# PVA Primer Disaster



## bobcatm (Aug 17, 2010)

PVA Primer Disaster

We took the advice of the local paint store and applied PVA Primer over new veneer plaster and skim-coated old plaster being done as part of a bathroom remodel. 

The paint has severe adhesion problems, and with doing just a little research is fairly certainly due to the misapplication of PVA primer. From what I subsequently read (should have done my homework up front) PVA should not be applied to alkaline surfaces (lime containing) such as the veneer plaster. I believe that the cause of the bad advice was that many people equate plaster to drywall even when we’ve stated plaster, not drywall.

_“Polyvinyl acetate (PVA) primers should never be used over a plaster finish as it will cause bond loss and paint delamination”_

The PVA and Acrylic Satin enamel finish coat were applied approx 3 months ago. The plaster was done approx 1 month prior to that – a thin veneer coat (diamond) on the new work and skim coat over old sound plaster. The surface of the plaster was properly prepped (vacuumed and wiped down). The bathroom is fairly well vented with a good fan – certainly moisture in the air, however have never see droplets on the walls or ceiling or had any mildew problems.


Questions:

1) I’ve removed approx 80% of the finish coat and PVA primer on the walls (peeled off together).

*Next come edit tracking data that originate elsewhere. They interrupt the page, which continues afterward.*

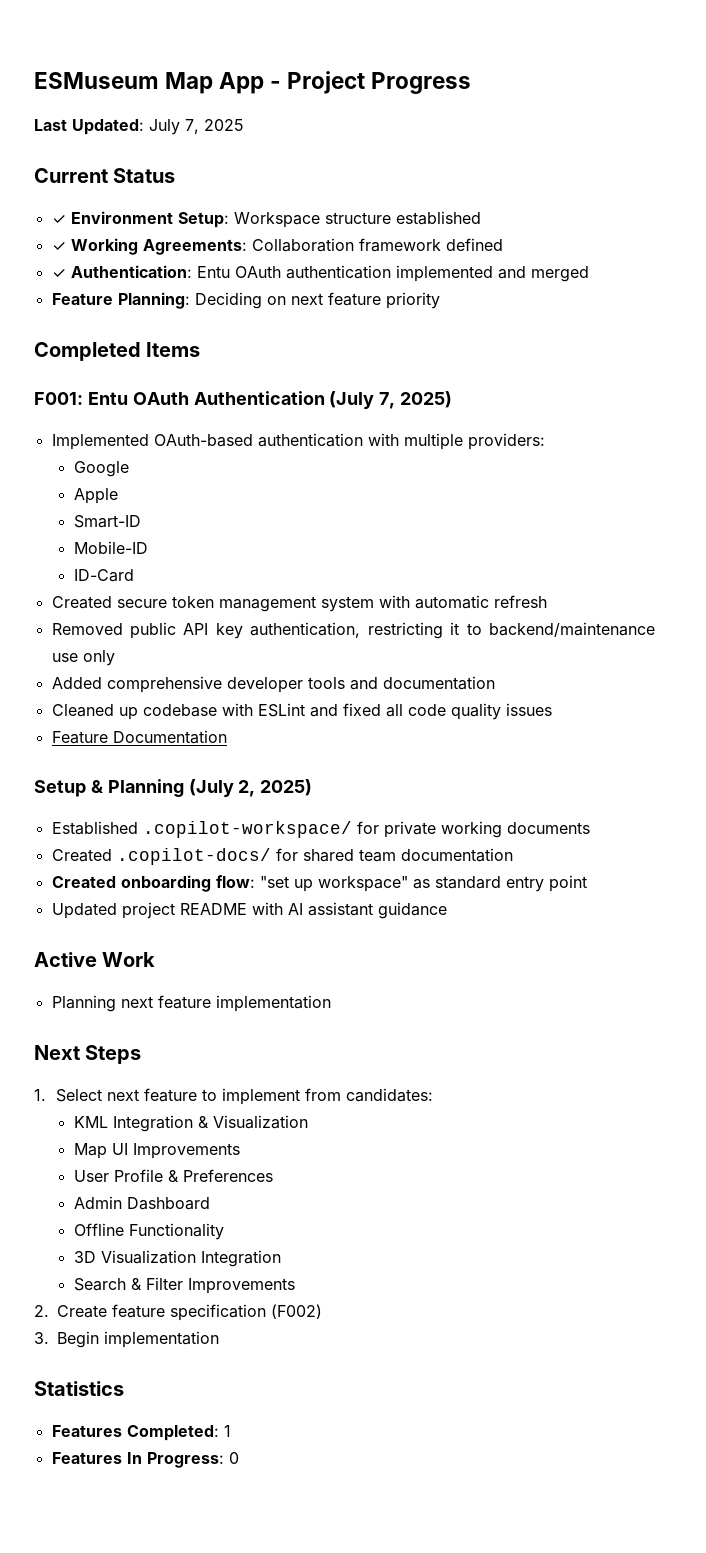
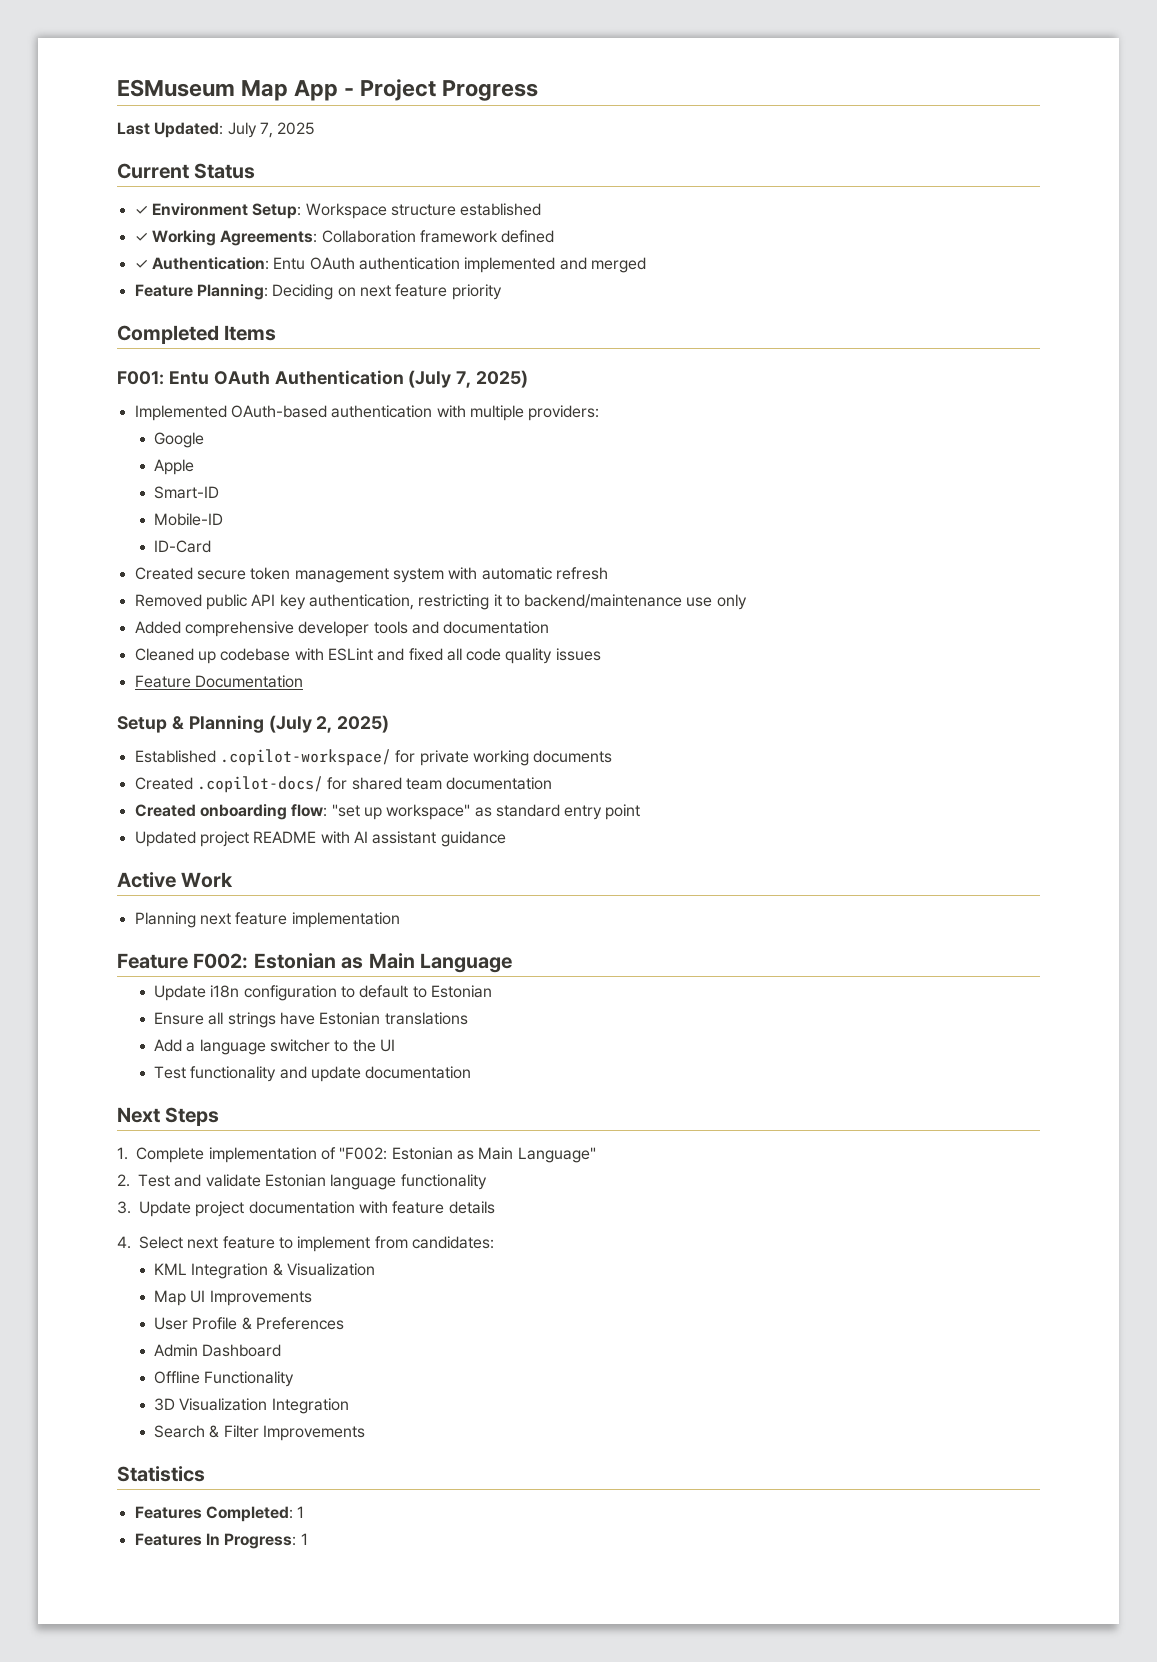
+ Feature F002: Estonian as Main Language
+ Update i18n configuration to default to Estonian
+ Ensure all strings have Estonian translations
+ Add a language switcher to the UI
+ Test functionality and update documentation
  Next Steps
- 1. Select next feature to implement from candidates:
+ 1. Complete implementation of "F002: Estonian as Main Language"
+ 2. Test and validate Estonian language functionality
+ 3. Update project documentation with feature details
+ 4. Select next feature to implement from candidates:
- 2. Create feature specification (F002)
- 3. Begin implementation
- Features In Progress: 0
+ Features In Progress: 1

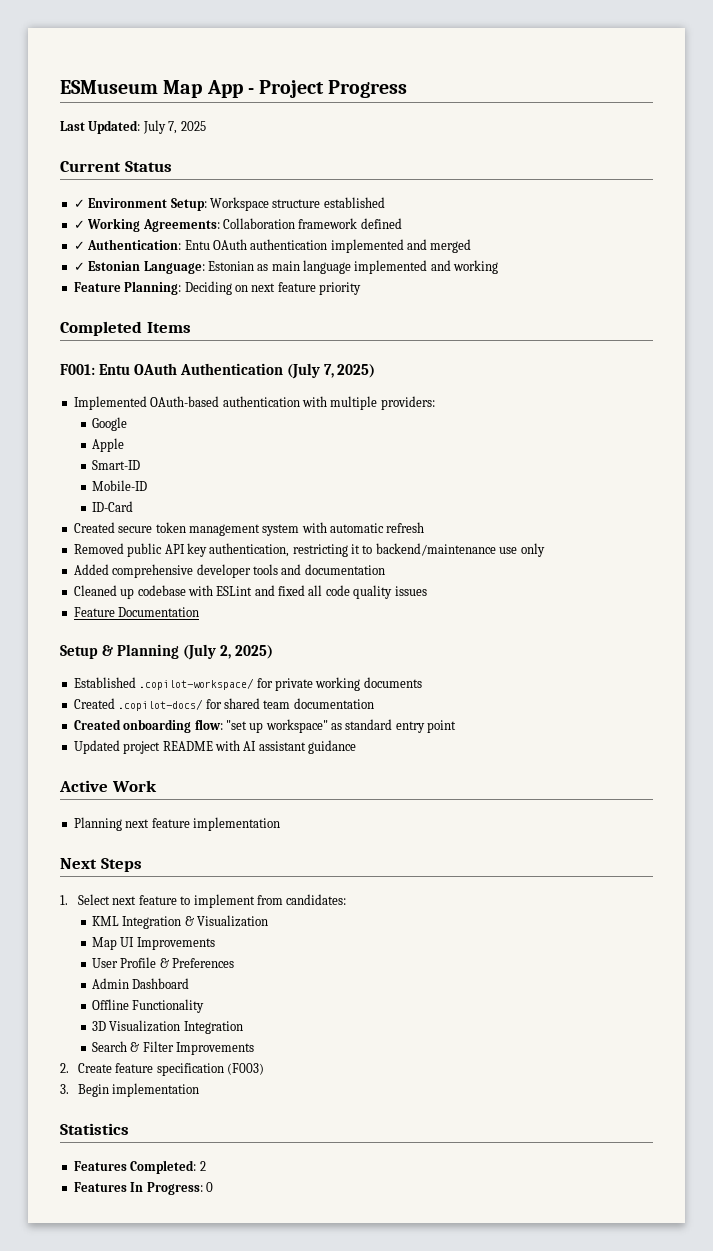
+ ✓ Estonian Language: Estonian as main language implemented and working
- Feature F002: Estonian as Main Language
- Update i18n configuration to default to Estonian
- Ensure all strings have Estonian translations
- Add a language switcher to the UI
- Test functionality and update documentation
  Next Steps
- 1. Complete implementation of "F002: Estonian as Main Language"
- 2. Test and validate Estonian language functionality
- 3. Update project documentation with feature details
- 4. Select next feature to implement from candidates:
+ 1. Select next feature to implement from candidates:
+ 2. Create feature specification (F003)
+ 3. Begin implementation
- Features Completed: 1
+ Features Completed: 2
- Features In Progress: 1
+ Features In Progress: 0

In many areas I could tear off big 1’x1’ pieces of paint with my hands. Other areas I used a single edge razor to “zip” the paint off. The remaining 20% is adhered better but not sure if adhered well enough to leave. I can remove it with a lot of elbow grease and the razor but is now very slow and am risking gouging the plaster. I’ve tried the heat gun but that doesn’t seem to help. Am concerned that chemical stripper will leave a residue and cause further adhesion problems or cause delamination of the veneer plaster or skim coat.

*Any recommendations on removing the remaining 20%? * 


2) When we first noticed adhesion problems, we thought it was a just few patches where the surface was somehow got missed and were dusty (turned out not to be the case). So we have a few places where we spot primed with new PVA that doesn’t scrape off. (The “old” PVA likely failed partially due to the moisture from the latex top coat.)

*Any recommendations on removing the remaining fairly small areas of “new PVA”.* ?


*3) *The removal has resulted in some small scratches/gouges in the plaster. 

*Any recommendations of how to best address these? I really don’t want to skim coat the whole room again as the trim is already installed etc.*

4) We have considered several options for the 2nd go-round of primer and finish coat. Have done a quick look for Akali resistant primers and found a few masonry primers (have only found acrylic ones – no oil). Based on being old-school and the catastrophic failure of the PVA would prefer oil, but so far have not found any oil primers specifically stating that they are alkali resistant (veneer plaster has a ph of 12). Also as far as finish coat, am concerned about a similar reaction of the water from the finish coat causing the primer to lose adhesion.

*Any recommendation for primer and finish coat? (*Brand names and product #’s are a big help)


Thanks


Bob M


----------



## mazzonetv (Feb 25, 2009)

Bob,

goes to show you how a little wrong advice can cause a BIG problem. 

I think your best bet at this point is to lightly sand to get rid of any existing PVA primer that is not adhering well. You may not be able to get 100% of it off, but if it doesn't come off with a light sanding than I would probably leave well enough alone. After that, I would prime with an oil based primer like Zinsser Cover Stain, or BM fresh start (2400 - not the latex 2300). If you have any little gouges I think you would be fine just hitting them with some compound - someone else might have another suggestion..

Chances are a better latex like fresh start 2300 or 1-2-3 would hold up, but I would rather just use an oil. Top coat with a quality latex - you'll find both BM and SW are well liked on these boards...

good luck!


----------